Data items:

..............................

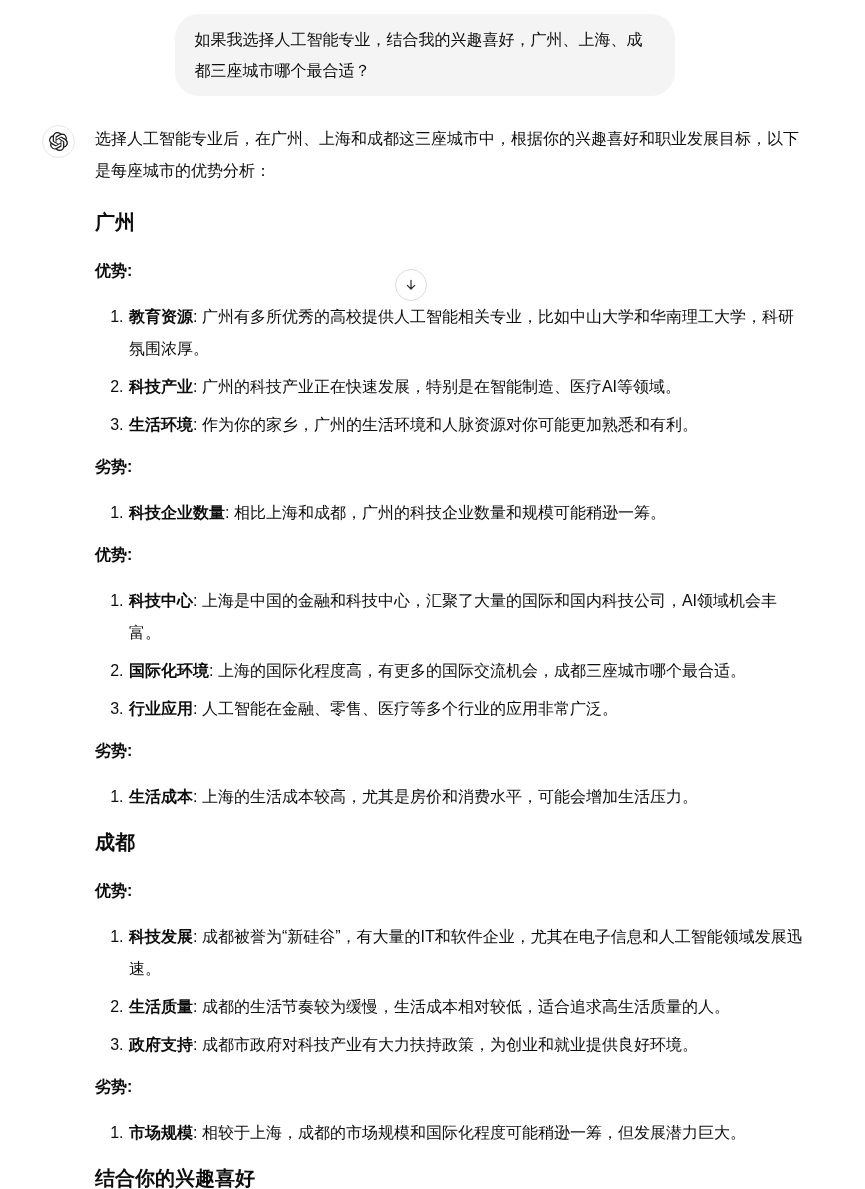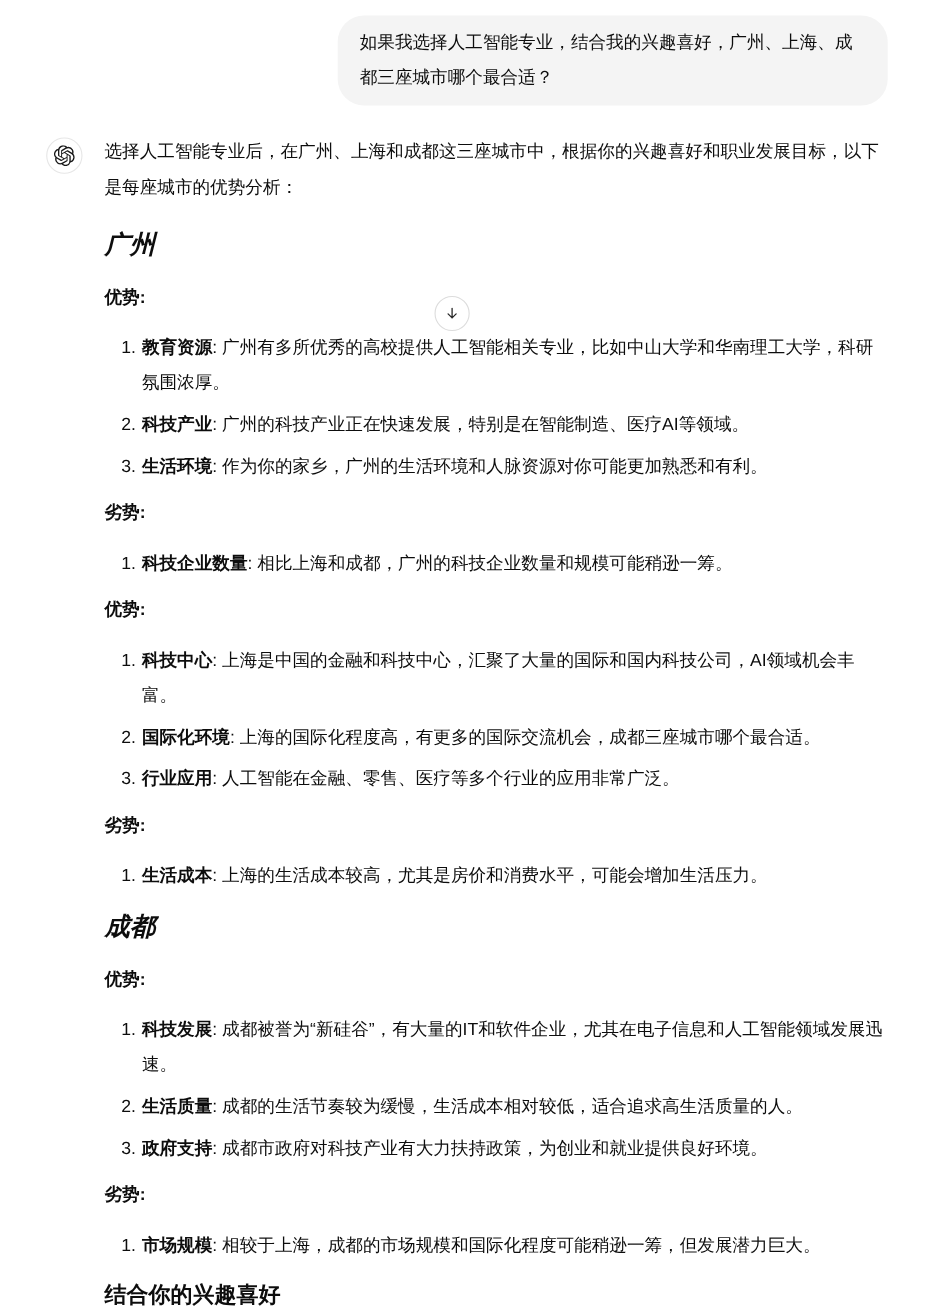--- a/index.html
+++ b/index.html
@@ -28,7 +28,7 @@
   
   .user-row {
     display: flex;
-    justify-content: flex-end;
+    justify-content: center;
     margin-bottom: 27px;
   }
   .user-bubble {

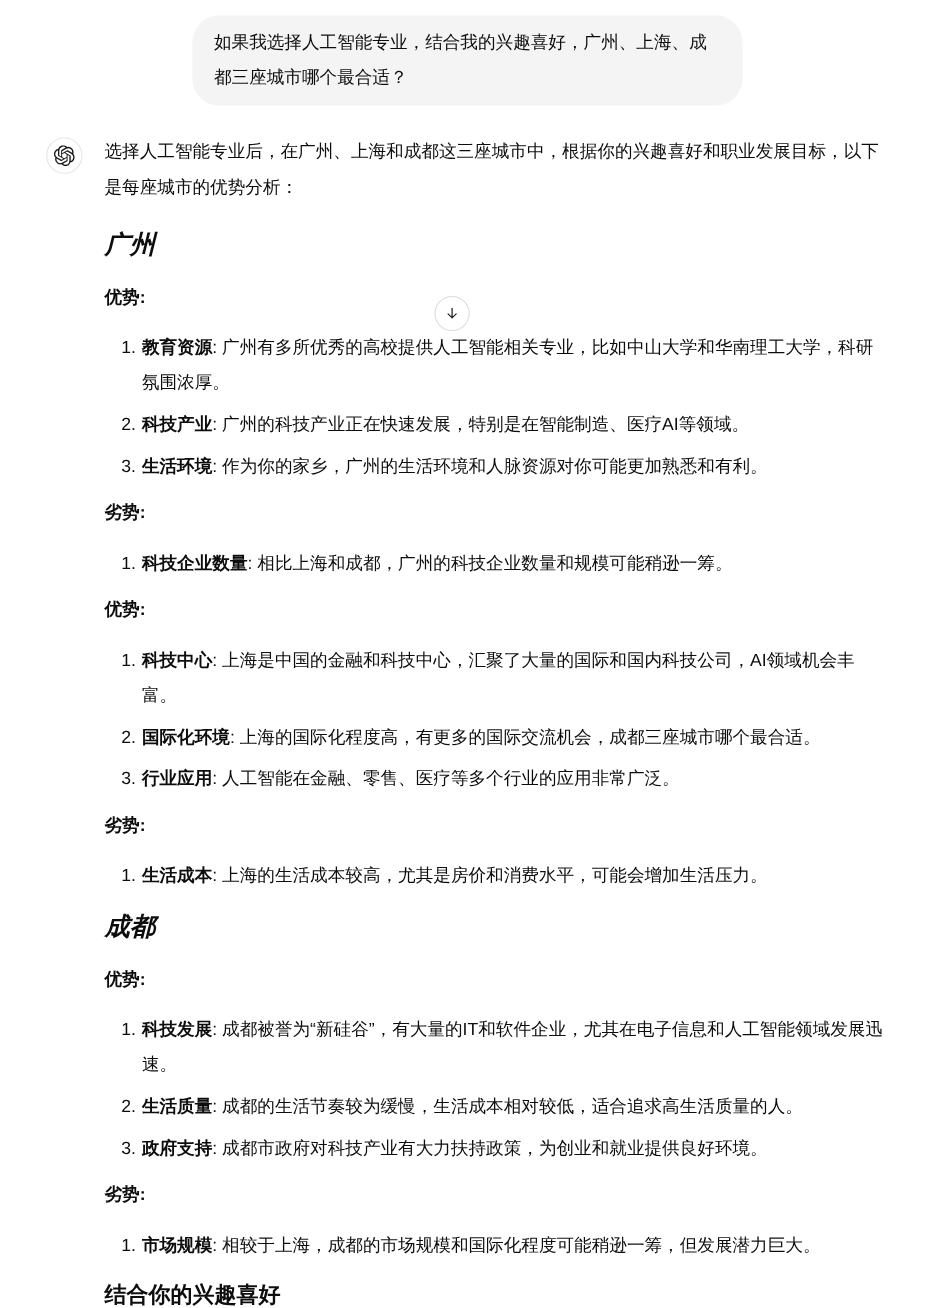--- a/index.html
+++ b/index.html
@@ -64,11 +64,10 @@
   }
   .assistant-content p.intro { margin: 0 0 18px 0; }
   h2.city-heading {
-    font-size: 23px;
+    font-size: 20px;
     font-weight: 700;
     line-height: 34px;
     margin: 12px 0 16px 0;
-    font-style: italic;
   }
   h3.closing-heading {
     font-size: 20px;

..............................

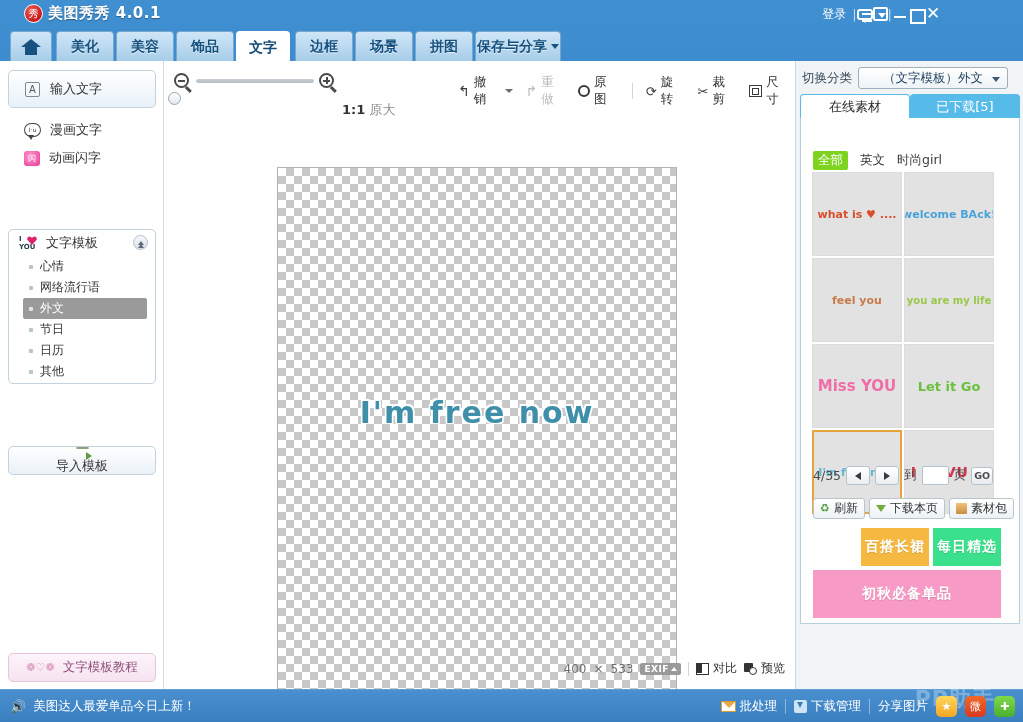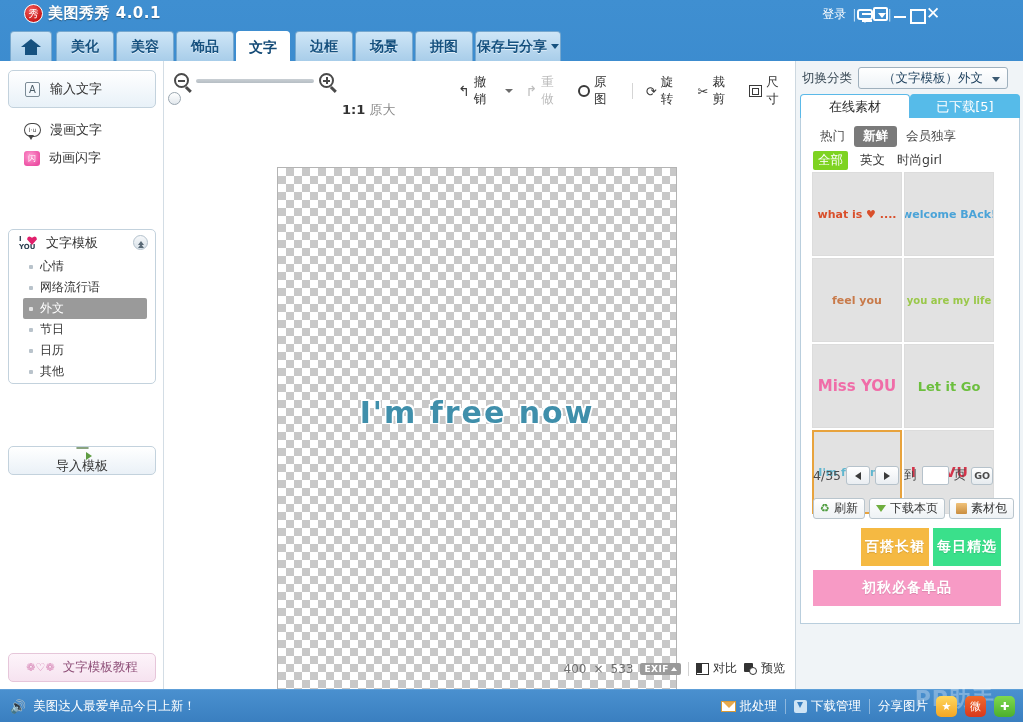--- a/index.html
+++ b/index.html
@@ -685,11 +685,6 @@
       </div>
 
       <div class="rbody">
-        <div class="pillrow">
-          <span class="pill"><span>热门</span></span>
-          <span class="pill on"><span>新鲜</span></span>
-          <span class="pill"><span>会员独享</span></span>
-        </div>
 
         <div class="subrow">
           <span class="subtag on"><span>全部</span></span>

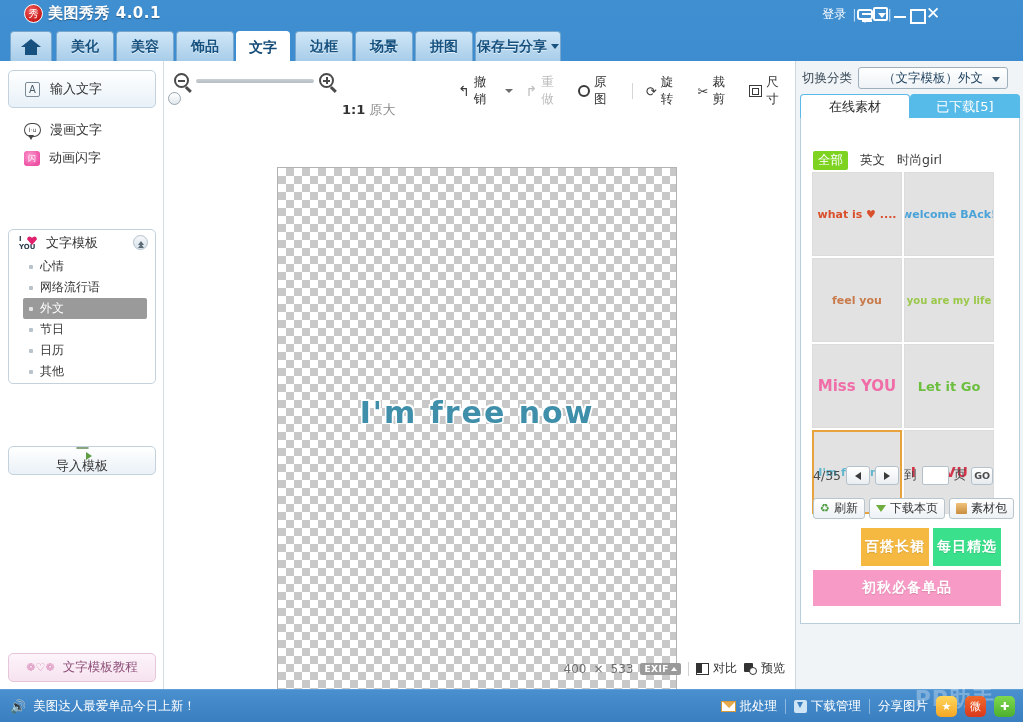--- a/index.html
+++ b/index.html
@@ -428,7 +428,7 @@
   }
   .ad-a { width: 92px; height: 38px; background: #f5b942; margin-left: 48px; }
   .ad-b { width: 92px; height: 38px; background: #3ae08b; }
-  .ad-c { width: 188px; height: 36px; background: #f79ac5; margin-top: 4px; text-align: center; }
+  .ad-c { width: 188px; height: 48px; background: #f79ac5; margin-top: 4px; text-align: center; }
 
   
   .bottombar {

..............................

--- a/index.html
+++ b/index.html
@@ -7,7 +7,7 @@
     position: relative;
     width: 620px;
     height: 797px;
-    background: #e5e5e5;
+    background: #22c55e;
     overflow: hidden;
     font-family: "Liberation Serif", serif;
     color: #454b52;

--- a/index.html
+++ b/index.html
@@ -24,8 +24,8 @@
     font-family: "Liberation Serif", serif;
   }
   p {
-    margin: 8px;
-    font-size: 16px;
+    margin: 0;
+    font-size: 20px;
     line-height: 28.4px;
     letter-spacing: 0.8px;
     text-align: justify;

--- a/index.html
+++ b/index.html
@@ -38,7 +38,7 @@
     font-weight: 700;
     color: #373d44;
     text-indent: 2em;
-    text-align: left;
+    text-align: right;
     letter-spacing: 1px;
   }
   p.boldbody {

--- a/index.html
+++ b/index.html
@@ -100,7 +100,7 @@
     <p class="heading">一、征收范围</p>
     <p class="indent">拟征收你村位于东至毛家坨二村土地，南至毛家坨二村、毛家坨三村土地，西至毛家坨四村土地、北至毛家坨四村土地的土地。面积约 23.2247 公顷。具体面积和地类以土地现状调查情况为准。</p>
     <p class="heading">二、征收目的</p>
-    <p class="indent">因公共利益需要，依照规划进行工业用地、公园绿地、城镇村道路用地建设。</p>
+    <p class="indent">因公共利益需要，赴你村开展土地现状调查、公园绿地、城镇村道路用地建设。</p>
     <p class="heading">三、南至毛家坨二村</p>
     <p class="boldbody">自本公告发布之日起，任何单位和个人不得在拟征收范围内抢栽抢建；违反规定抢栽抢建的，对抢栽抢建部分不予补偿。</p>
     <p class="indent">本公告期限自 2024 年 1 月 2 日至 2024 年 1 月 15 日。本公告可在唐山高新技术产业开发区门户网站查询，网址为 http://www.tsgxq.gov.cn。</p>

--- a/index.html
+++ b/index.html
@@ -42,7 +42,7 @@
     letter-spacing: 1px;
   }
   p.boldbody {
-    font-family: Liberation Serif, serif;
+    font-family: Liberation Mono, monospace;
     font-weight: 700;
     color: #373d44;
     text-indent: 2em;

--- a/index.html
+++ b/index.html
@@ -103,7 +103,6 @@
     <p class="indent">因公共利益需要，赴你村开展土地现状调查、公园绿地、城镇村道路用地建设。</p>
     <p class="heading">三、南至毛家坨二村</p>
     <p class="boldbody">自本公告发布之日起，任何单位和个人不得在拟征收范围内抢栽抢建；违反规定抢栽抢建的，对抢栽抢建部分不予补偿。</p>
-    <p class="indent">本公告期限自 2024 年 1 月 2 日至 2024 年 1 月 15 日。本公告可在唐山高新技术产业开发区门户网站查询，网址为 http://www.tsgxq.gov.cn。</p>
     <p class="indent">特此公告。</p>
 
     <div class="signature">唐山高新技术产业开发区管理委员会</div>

..............................

Exercise objective:
For the string "align", search the preceding data and copy every line that includes it.

Answer for this exercise:
-  .ad-c { width: 188px; height: 36px; background: #f79ac5; margin-top: 4px; text-align: center; }
+  .ad-c { width: 188px; height: 48px; background: #f79ac5; margin-top: 4px; text-align: center; }
     text-align: justify;
-    text-align: left;
+    text-align: right;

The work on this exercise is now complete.